American classical musician (born 1946)

Ronald Caravan (born November 20, 1946) is an American classical musician. He is a clarinetist, saxophonist, teacher, composer, and arranger.

== Early life and education ==
Caravan was born in Pottsville, Pennsylvania. He earned a Master of Arts in music theory in 1973 and the Doctor of Musical Arts (DMA) in music education in 1974 from the Eastman School of Music. He also earned the performer's certificate on clarinet from the Eastman School (1974).

==Career==
Most of Caravan's teaching career has been with the faculty of the Setnor School of Music at Syracuse University from 1980 to 2015, where he taught clarinet and saxophone and conducted the Syracuse University Saxophone Ensemble.

Caravan's published teaching materials include Preliminary Exercises & Etudes in Contemporary Techniques for Clarinet (Ethos Publications, 1979) and Preliminary Exercises & Etudes in Contemporary Techniques for Saxophone (Dorn Publications, 1980), both derived from his doctoral dissertation Extensions of Technique for Clarinet and Saxophone (1974), dealing with the study of multiphonics, quarter tones, and timbre variation. Some of his most noteworthy compositions for clarinet or saxophone use these extended techniques although several of his more conservative (and tonal) pieces for the single-reed instruments have gained wide popularity , especially his four sonatas for soprano (1984), baritone (1989), alto (2004), and tenor (2007) saxophones, which are based on traditional modes or variants thereof.

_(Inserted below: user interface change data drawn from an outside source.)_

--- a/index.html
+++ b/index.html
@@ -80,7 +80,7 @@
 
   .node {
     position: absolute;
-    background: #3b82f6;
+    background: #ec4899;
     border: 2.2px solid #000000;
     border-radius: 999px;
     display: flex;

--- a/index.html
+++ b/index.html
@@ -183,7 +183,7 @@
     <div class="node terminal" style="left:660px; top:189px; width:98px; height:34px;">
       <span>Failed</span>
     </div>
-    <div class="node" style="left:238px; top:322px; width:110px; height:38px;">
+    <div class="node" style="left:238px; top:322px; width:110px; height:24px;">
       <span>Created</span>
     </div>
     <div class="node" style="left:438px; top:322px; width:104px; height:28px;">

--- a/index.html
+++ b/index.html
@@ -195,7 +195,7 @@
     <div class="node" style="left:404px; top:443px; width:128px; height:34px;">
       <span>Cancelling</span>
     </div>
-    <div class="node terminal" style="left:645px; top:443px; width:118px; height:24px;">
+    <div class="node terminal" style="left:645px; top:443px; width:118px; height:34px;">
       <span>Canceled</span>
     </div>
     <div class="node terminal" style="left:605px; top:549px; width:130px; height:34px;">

Caravan produces a line of saxophone mouthpieces generally based on the original mouthpiece design of Adolphe Sax, the instrument's inventor. These are marketed under the name Caravan Mouthpieces, which also includes a symphonic clarinet mouthpiece.

In addition to performing solo and chamber-music recitals on both clarinet and saxophone throughout his career, he has performed regularly with the Syracuse Symphony Orchestra (more recently named Symphoria) on both clarinet and saxophone. His saxophone chamber experience includes the Aeolian Saxophone Quartet and Saxophone Sinfonia, including concerts at the 1979 World Saxophone Congress and at Alice Tully Hall (1982).